Min_k is the best value obtained for each instance; and

Max_k is the worst value obtained for each instance.

The RDI expresses the relative deviation of each result with respect to the best and worst observed performances within the same dataset, producing a normalized scale (0–100). Lower RDI values indicate better algorithm performance. These normalized results are later used as the response variable in the RSM fitting stage (Step 6).

2.6. Step 6: Optimize the Parameter Values Using Response Surface Methodology

The last stage combines the respective RDI and candidate values of the metaheuristic parameters, optimizing these values using response surface methodology.

RSM is a sequential search heuristic. Although there is no assurance that RSM will produce the global optimal solution, it typically produces very good solutions, especially in cases where it may be impractical to search for the very best solution. RSM seeks to minimize the expected value of a single point, with continuous inputs and without constraints [33]. Combining with the derivatives of the fitted second-order polynomial to predict the optimum input combination, we also employ the mathematical technique of canonical analysis to the polynomial to investigate the shape of the optimal subregion.

For each dataset, the objective function results obtained from all runs are normalized using the RDI (described in Steps 2–5). The RDI values are then used as the response variable (Y) in the RSM, while the decision variables defined by the experimental design serve as the predictors (X). This procedure enables the estimation of the polynomial coefficients and the identification of the stationary point that represents the optimized configuration. Equation (6) shows the general form of the second-order RSM.

{R D I}_{i} = β_{0} + \sum_{i = 1}^{k} β_{i} X_{i} + \sum_{i = 1}^{k} β_{i i} X_{i}^{2} + \sum_{i = 1}^{k - 1} \sum_{j = i + 1}^{k} β_{i j} X_{i} X_{j}

(6)

where

{R D I}_{i}

: Relative Deviation Index of the i-th experimental run;

X_{i}

: parameters of the experiment;

β_{0}

: intercept;

β_{i}

: coefficients of the linear terms;

β_{i i}

: coefficients of the quadratic terms (curvature)

β_{i j}

: coefficients of the interaction terms between factors i and j;

k

: number of parameters investigated.

A second-order polynomial model was selected for the RSM because the relationship between metaheuristic hyperparameters and algorithm performance is inherently nonlinear. A quadratic surface allows the identification of the curvature and interaction effects that define the region with the best performance. This choice follows common practice in RSM for optimization problems, where second-order models provide the simplest analytical form [36].
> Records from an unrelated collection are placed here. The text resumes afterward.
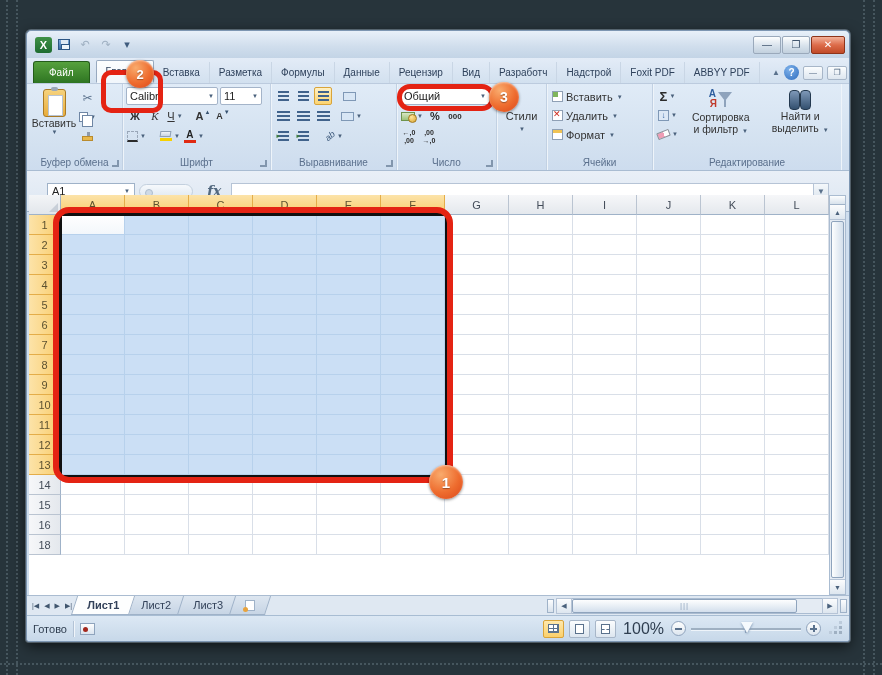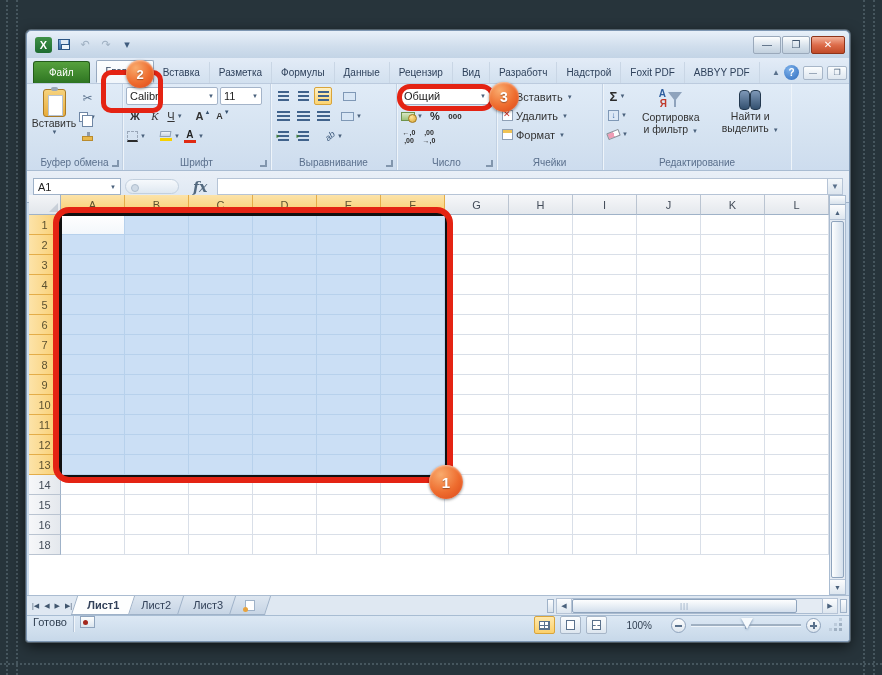--- a/index.html
+++ b/index.html
@@ -125,21 +125,21 @@
   .ic-sort .ya{position:absolute;left:1px;top:10px;font-size:10px;font-weight:bold;color:#c0392b;}
   .ic-sort .fun{position:absolute;right:1px;top:4px;width:0;height:0;border-left:7px solid transparent;border-right:7px solid transparent;border-top:9px solid #8fa3bc;}
   .ic-sort .stem{position:absolute;right:7px;top:12px;width:2px;height:7px;background:#8fa3bc;}
   .ic-bino{position:relative;width:24px;height:22px;margin-bottom:1px;}
   .ic-bino::before,.ic-bino::after{content:"";position:absolute;top:2px;width:9px;height:18px;border-radius:4px;
         background:linear-gradient(#7e98b8,#33506f);border:1px solid #24394f;}
   .ic-bino::before{left:1px;} .ic-bino::after{right:1px;}
 
   
   .fbar{position:absolute;left:0;right:0;top:140px;height:32px;background:linear-gradient(#e9eff7,#dde7f2);
-        border-bottom:1px solid #9fb2c8;display:flex;align-items:center;padding:6px;justify-content:center;}
+        border-bottom:1px solid #9fb2c8;display:flex;align-items:center;padding:20px;justify-content:center;}
   .namebox{width:88px;height:17px;background:#fff;border:1px solid #9fb2c8;display:flex;align-items:center;
            font-size:11px;color:#222;padding:0 4px;}
   .namebox .dd{margin-left:auto;}
   .fcapsule{width:54px;height:15px;margin:0 4px;border-radius:8px;background:linear-gradient(#f6f9fc,#dfe8f1);
             border:1px solid #c3d0de;position:relative;}
   .fcapsule::before{content:"";position:absolute;left:5px;top:4px;width:6px;height:6px;border-radius:50%;background:#cfdae6;border:1px solid #aebdcd;}
   .fx{font-family:"DejaVu Serif","Liberation Serif",serif;font-style:italic;font-weight:bold;font-size:14px;color:#53697f;margin:0 10px;}
   .finput{flex:1;height:17px;background:#fff;border:1px solid #b6c4d6;border-right:none;}
   .fchev{width:16px;height:17px;background:linear-gradient(#f4f8fb,#dce5ee);border:1px solid #b6c4d6;
          display:flex;align-items:center;justify-content:center;font-size:8px;color:#5a718c;}
@@ -190,38 +190,38 @@
   .hscroll{margin-left:auto;display:flex;align-items:center;}
   .hs-split{width:7px;height:14px;background:linear-gradient(#fcfdfe,#d8e2ec);border:1px solid #9fb2c8;margin-right:2px;}
   .hs-btn{width:16px;height:16px;display:flex;align-items:center;justify-content:center;font-size:7px;color:#4a617c;
           background:linear-gradient(#fbfcfd,#dde6ef);border:1px solid #b6c4d6;}
   .hs-track{width:250px;height:16px;background:#e4ebf3;border-top:1px solid #aabcd1;border-bottom:1px solid #aabcd1;display:flex;}
   .hs-thumb{width:225px;height:14px;margin-top:0px;background:linear-gradient(#fdfefe,#d3dfec);border:1px solid #8fa4bd;border-radius:2px;
             display:flex;align-items:center;justify-content:center;color:#8fa4bd;font-size:8px;letter-spacing:1px;}
 
   
   .statusbar{position:absolute;left:0;right:0;top:584px;height:26px;border-radius:0 0 3px 3px;
-             background:linear-gradient(#dce8f4,#c7d8e9);border-top:1px solid #a8bdd3;display:flex;align-items:flex-start;
+             background:linear-gradient(#dce8f4,#c7d8e9);border-top:1px solid #a8bdd3;display:flex;align-items:center;
              font-size:11px;color:#2f3e50;padding:0 6px;}
   .st-sep{width:1px;height:16px;background:#b3c3d6;margin:0 6px;box-shadow:1px 0 0 #f0f5fa;}
   .ic-macro{width:15px;height:12px;background:linear-gradient(#fdfefe,#dbe5ef);border:1px solid #8fa4bd;position:relative;}
   .ic-macro::after{content:"";position:absolute;left:2px;bottom:2px;width:5px;height:5px;border-radius:50%;background:#a3271d;}
   .st-right{margin-left:auto;display:flex;align-items:center;gap:5px;}
   .viewbtn{width:21px;height:18px;border:1px solid #a7b6c8;border-radius:2px;background:linear-gradient(#fbfdfe,#dde6ef);
            display:flex;align-items:center;justify-content:center;}
   .viewbtn.on{background:linear-gradient(#ffe9ad,#fbd06b);border-color:#d9a43a;}
   .vb-grid{width:11px;height:9px;background:
       linear-gradient(#5a718c,#5a718c) 0 3px/11px 1px no-repeat,
       linear-gradient(#5a718c,#5a718c) 0 6px/11px 1px no-repeat,
       linear-gradient(#5a718c,#5a718c) 4px 0/1px 9px no-repeat,
       linear-gradient(#5a718c,#5a718c) 8px 0/1px 9px no-repeat,#fff;border:1px solid #5a718c;}
   .vb-page{width:9px;height:10px;background:#fff;border:1px solid #5a718c;}
   .vb-break{width:9px;height:10px;background:#fff;border:1px solid #5a718c;position:relative;}
   .vb-break::after{content:"";position:absolute;left:0;right:0;top:4px;border-top:1px dashed #5a718c;}
-  .zoom-pct{font-size:10px;color:#2f3e50;margin:0 14px;}
+  .zoom-pct{font-size:16px;color:#2f3e50;margin:0 2px;}
   .zbtn{width:15px;height:15px;border-radius:50%;border:1px solid #8fa3bc;background:linear-gradient(#fefefe,#dde6ef);
         position:relative;}
   .zbtn::before{content:"";position:absolute;left:3px;top:6px;width:7px;height:2px;background:#5a718c;}
   .zbtn.plus::after{content:"";position:absolute;left:6px;top:3px;width:2px;height:7px;background:#5a718c;}
   .ztrack{width:110px;height:2px;background:#9fb0c2;position:relative;box-shadow:0 1px 0 #eef4fa;}
   .ztick{position:absolute;left:54px;top:-3px;width:2px;height:8px;background:#8fa3bc;}
   .zhandle{position:absolute;left:50px;top:-6px;width:0;height:0;border-left:6px solid transparent;border-right:6px solid transparent;
            border-top:11px solid #f6fafd;filter:drop-shadow(0 1px 1px #7d96b2);}
   .grip{width:13px;height:13px;margin-left:4px;position:relative;}
   .grip::after{content:"";position:absolute;right:1px;bottom:1px;width:3px;height:3px;background:#9fb0c2;
@@ -435,20 +435,27 @@
                 <span>→,0</span>
               </span>
           </div>
         </div>
         <div class="rg-label">
             <span>Число</span>
             <span class="launcher"></span>
           </div>
       </div>
 
+      <div class="rgroup" style="width:50px">
+        <div class="rg-body styles-big">
+          <span>Стили</span>
+          <span class="dd" style="margin-top:4px">▼</span>
+        </div>
+        <div class="rg-label"></div>
+      </div>
 
       <div class="rgroup" style="width:106px">
         <div class="rg-body">
           <div class="cells-row">
               <span class="ic-ins"></span>
               <span>Вставить</span>
               <span class="dd">▼</span>
             </div>
           <div class="cells-row">
               <span class="ic-del"></span>

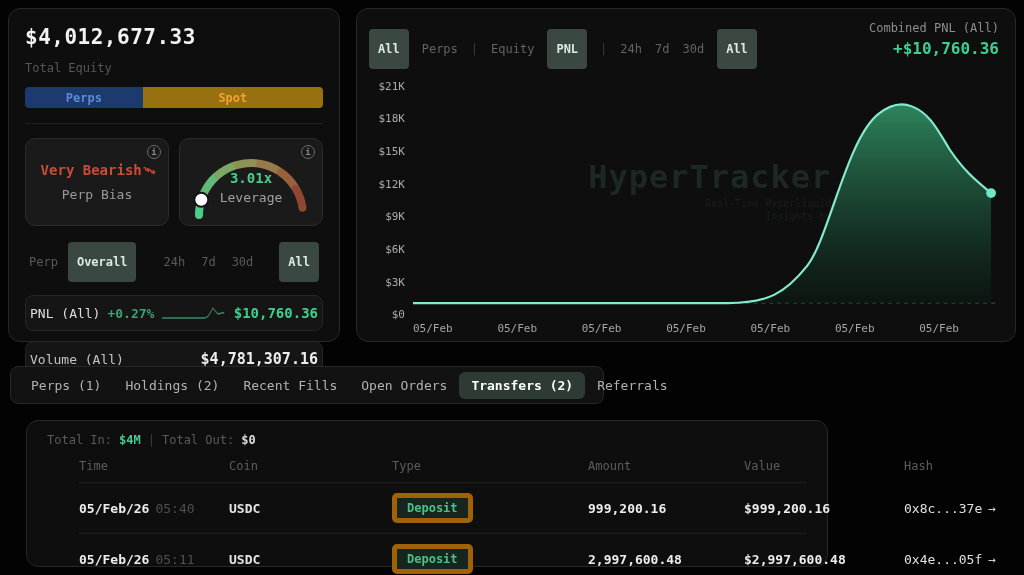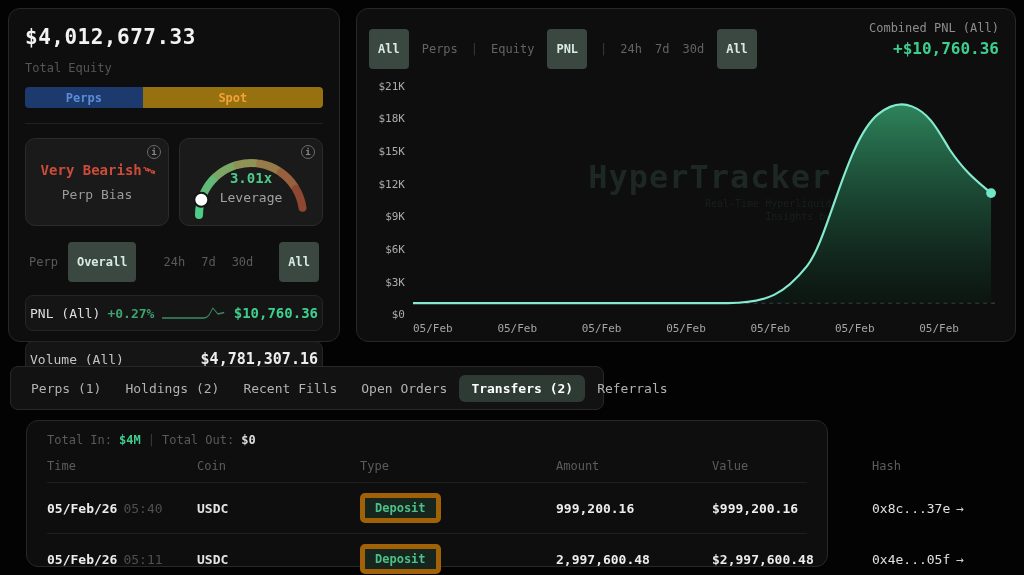--- a/index.html
+++ b/index.html
@@ -56,31 +56,31 @@
   .chart-body { position:relative; height:262px; margin-top:6px; }
   .ytick { position:absolute; right:calc(100% - 36px); transform:translateY(-50%); font-size:11px; color:#ababab; white-space:nowrap; }
   .plot { position:absolute; left:44px; right:2px; top:8px; bottom:28px; }
   .plot svg.main { position:absolute; inset:0; width:100%; height:100%; }
   .watermark { position:absolute; left:30%; top:33%; text-align:right; pointer-events:none; }
   .wm-title { font-size:32px; font-weight:bold; color:#1d2724; letter-spacing:1px; }
   .wm-sub { font-size:10px; color:#182019; margin-top:2px; }
   .xticks { position:absolute; left:44px; right:40px; bottom:2px; display:flex; justify-content:space-between; font-size:11px; color:#a5a5a5; }
 
   
-  #tabs-bar { position:absolute; left:10px; top:366px; width:594px; height:44px; background:#121212; border:1px solid #272727; border-radius:8px; display:flex; align-items:center; justify-content:space-between; padding:0 8px; }
+  #tabs-bar { position:absolute; left:10px; top:366px; width:594px; height:38px; background:#121212; border:1px solid #272727; border-radius:8px; display:flex; align-items:center; justify-content:space-between; padding:0 8px; }
   .btab { font-size:13px; color:#b2b2b2; padding:6px 12px; white-space:nowrap; }
   .btab.active { background:#2e3b34; border-radius:6px; color:#ffffff; font-weight:bold; }
 
   
   #table-panel { left:26px; top:420px; width:802px; height:147px; padding:10px 20px 0; }
   .totals-line { display:flex; gap:7px; font-size:12px; align-items:center; margin-top:2px; }
   .tot-green { color:#3ecf8e; font-weight:bold; }
   .tot-white { color:#dedede; font-weight:bold; }
   .tot-div { color:#3c3c3c; }
-  .tgrid { display:grid; grid-template-columns:150px 163px 196px 156px 160px 1fr; align-items:center; }
+  .tgrid { display:grid; grid-template-columns:150px 163px 196px 156px 160px 1fr; align-items:center;margin-left:32px; }
   .thead { margin-top:12px; padding-bottom:9px; font-size:12px; color:#5c5c5c; }
   .trow { border-top:1px solid #1f1f1f; padding:10px 0; font-size:13px; }
   .cell-date { font-weight:bold; color:#ededed; }
   .cell-time { color:#4f4f4f; margin-left:6px; }
   .cell-coin { font-weight:bold; color:#e4e4e4; }
   .deposit-pill { display:inline-block; font-size:12px; font-weight:bold; color:#4cc088; background:#16251d; border:5px solid #a16207; border-radius:5px; padding:3px 10px; }
   .cell-num { font-weight:bold; color:#ededed; }
   .cell-hash { color:#e0e0e0; }
   .hash-arrow { margin-left:6px; color:#cfcfcf; }
 </style>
The foundation of the proposed method lies in experimental efficiency, where the goal is to reduce the number of runs. In a full second-order model, the number of coefficients (intercept, linear terms, two-way interactions, and pure quadratics) is directly linked to the number of parameters k, following Equation (7):

N_{c o e f f i c i e n t s} = 1 + k + \frac{k (k - 1)}{2} + k

(7)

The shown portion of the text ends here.